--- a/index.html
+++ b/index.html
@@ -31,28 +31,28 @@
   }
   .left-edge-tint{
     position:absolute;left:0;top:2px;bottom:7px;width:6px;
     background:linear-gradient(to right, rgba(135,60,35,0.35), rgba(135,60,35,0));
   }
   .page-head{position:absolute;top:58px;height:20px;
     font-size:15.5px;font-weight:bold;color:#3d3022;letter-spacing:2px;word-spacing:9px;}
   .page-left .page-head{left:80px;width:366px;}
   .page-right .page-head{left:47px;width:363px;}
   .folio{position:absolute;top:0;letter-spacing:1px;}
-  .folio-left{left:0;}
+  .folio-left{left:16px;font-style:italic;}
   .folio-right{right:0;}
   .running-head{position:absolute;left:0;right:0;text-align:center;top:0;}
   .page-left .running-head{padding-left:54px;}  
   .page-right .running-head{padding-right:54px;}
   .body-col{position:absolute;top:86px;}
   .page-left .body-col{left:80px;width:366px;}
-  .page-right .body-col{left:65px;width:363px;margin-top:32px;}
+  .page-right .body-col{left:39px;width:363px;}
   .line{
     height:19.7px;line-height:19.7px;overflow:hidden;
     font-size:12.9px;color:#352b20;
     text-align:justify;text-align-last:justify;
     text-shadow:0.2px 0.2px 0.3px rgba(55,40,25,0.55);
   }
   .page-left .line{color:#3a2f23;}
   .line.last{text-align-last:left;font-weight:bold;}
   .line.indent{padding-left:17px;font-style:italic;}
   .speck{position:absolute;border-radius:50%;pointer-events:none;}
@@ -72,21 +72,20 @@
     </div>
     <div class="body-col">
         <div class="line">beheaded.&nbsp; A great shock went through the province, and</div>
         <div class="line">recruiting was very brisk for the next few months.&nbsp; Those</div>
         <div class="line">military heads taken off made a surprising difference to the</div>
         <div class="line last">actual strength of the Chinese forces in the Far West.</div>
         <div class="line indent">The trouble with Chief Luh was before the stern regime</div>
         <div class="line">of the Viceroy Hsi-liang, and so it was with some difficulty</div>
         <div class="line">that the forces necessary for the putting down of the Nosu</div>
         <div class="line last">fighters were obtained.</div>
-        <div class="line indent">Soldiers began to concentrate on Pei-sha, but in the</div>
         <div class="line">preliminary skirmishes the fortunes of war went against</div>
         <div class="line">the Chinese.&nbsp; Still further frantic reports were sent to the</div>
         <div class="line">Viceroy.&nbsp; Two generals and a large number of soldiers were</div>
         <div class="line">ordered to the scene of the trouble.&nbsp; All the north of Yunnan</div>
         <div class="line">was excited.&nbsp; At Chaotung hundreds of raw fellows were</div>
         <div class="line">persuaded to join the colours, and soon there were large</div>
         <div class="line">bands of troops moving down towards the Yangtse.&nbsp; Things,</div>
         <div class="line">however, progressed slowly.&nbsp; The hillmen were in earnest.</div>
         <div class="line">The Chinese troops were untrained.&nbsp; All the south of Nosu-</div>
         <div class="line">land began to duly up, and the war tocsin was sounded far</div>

**WHAT THIS TASK INVOLVES:** Your task is to copy each line from the material above that includes the word "size".

**RESULT OF THE EXERCISE:**
     font-size:15.5px;font-weight:bold;color:#3d3022;letter-spacing:2px;word-spacing:9px;}
     font-size:12.9px;color:#352b20;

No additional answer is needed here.